It is known to amplify and shape the output of a thermal noise
source, such as a temperature limited diode, to produce a train of
pulses in which the intervals between pulses follow a random
distribution. Such a train of pulses may be applied to a counter,
the registration of which is read out at fixed intervals. The
numbers read out in this way may have a random distribution. This
type of generator suffers from disadvantages that the sequences are
not repeatable at will, and that the performance is unduly
sensitive to changes in operating conditions, such as ambient
temperature and power supply voltages.
The above mentioned disadvantages can be avoided by the use of
so-called "chain code generators." These consist essentially of a
cyclic storage device, such as a ring connected shift register, in
which the input signal to the device at any time is determined by
the logical combination of the output signal and the signal present
in one, or more intermediate positions of the device. Appropriate
choice of the stages and the logical operations will cause the
device to generate a pulse sequence which repeats only after a
known interval and has a random distribution over this interval.

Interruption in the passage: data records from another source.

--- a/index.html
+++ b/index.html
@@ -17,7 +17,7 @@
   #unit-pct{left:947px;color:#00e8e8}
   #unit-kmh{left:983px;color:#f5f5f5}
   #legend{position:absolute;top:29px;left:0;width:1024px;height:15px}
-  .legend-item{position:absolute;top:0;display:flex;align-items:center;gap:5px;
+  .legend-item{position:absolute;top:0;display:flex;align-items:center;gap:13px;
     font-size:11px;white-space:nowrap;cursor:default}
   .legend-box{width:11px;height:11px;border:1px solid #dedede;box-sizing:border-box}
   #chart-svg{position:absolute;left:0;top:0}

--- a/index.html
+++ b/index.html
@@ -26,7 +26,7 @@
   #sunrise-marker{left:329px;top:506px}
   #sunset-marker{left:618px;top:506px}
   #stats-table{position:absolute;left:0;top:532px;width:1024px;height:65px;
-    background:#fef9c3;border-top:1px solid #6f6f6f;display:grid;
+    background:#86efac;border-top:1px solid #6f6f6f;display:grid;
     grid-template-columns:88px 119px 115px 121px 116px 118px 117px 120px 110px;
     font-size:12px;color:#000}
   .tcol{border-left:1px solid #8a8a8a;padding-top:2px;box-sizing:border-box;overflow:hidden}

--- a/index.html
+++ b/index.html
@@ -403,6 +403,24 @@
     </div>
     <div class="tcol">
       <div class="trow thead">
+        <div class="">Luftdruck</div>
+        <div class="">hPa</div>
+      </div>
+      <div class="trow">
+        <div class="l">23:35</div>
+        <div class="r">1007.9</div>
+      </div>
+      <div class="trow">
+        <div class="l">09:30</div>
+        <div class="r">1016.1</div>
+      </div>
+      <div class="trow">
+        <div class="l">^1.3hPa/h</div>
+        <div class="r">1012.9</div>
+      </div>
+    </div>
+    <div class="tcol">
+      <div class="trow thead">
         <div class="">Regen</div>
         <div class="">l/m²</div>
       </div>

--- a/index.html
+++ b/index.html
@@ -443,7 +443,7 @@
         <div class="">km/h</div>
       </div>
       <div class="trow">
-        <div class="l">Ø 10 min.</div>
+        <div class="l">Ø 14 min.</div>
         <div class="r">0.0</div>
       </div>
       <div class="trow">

Such a generator is referred to for convenience as a pseudo-random
generator.
Pseudo-random numbers may be generated by the use of an appropriate
program on a general purpose computer. In general, such programs
start with a given binary number and perform some fairly complex
operations to form a new number, which is the first in the series
of random numbers. The operations are then repeated on this number
to generate the next number, and so on. The program may occupy a
substantial amount of computer time if many random numbers have to
be generated.
It will be appreciated that the output of, say, a thermal noise
pulse source is a sequence of pulses in which the intervals between
successive pulses are distributed according to a particular
probability distribution. Thus the number of intervals of a
particular duration which occur during a sufficiently long
operating period of the source will conform approximately to that
predicted by the particular probability distribution. Since the
source of pulses is an analogue device, the distribution of the
intervals is a continuous function. In the case of a digital
device, such as a chain code generator, the distribution of the
intervals is not a continuous function because the intervals can
only be equal to, or a multiple of, the clock pulse interval.

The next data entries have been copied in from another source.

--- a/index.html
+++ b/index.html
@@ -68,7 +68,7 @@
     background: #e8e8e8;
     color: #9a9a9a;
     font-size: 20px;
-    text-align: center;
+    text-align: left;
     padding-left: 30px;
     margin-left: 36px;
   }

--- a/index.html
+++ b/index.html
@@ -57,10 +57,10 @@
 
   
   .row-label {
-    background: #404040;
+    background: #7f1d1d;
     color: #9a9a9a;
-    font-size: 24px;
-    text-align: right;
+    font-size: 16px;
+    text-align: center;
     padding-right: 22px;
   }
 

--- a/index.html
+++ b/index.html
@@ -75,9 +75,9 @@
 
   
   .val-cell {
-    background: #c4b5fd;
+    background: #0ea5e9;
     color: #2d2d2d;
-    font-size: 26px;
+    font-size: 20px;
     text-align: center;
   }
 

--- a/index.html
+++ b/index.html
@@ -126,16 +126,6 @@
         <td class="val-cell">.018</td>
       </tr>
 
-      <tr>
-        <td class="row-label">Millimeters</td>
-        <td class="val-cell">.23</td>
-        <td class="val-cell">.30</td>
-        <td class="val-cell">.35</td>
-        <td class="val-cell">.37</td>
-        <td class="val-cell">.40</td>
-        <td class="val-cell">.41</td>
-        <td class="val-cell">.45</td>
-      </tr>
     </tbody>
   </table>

Nevertheless, the distribution of the intervals can conform to a
satisfactory degree of approximation to the theoretical continuous
distribution. Pulse sources in which the intervals between
successive pulses conform to a particular probability distribution
are used, for example, in the solution of problems concerned with
the theory of queues.
If such a train of pseudo-random pulses is applied to a counter
which is read out at fixed intervals, the values read out are
dependent upon the number of pulses which have occurred during the
corresponding intervals. It can be shown that the distribution of
these values approximates to a random probability function. Such
sequences of pseudo-random numbers may be used, for example, in the
solutions of problems by the Monte Carlo method.
SUMMARY OF THE INVENTION
Broadly the invention contemplates generating an electrical signal
successively representative of a first probability function, and
operating on or using that electrical signal to produce another
electrical signal successively representing or permitting
derivation of a specified probability function. Apparatus for
generating pseudo-random pulse sequences with a specified
probability distribution of the intervals between successive pulses
may include first means for providing a pseudo-random pulse
sequence with a first probability distribution of pulse intervals,
second means for converting the pulse intervals into a first
electrical signal successively representative of the intervals,
third means for transforming the first electrical signal related to
the first probability distribution into a second electrical signal
related to the specified probability distribution, and fourth means
for utilising the second electrical signal to produce a sequence of
pulses with the intervals conforming to said specified probability
distribution, and wherein the first means comprises two chain code
generators with at least one signal from each chain code generator
connected to a half-adder for providing said first pulse
sequence.
Apparatus for generating sequences of pseudo-random numbers with a
specified probability distribution may include a uniform
pseudo-random number generator comprising two chain code generators
each utilising a multistage register with outputs from selected
pairs of stages one from each generator being connected to distinct
half adders, respectively, to provide first electrical signals
representative of digits of uniform pseudo-random numbers, and
means for transforming the first electrical signal into a second
electrical signal which is representative of a sequence of numbers
with said specified probability distribution.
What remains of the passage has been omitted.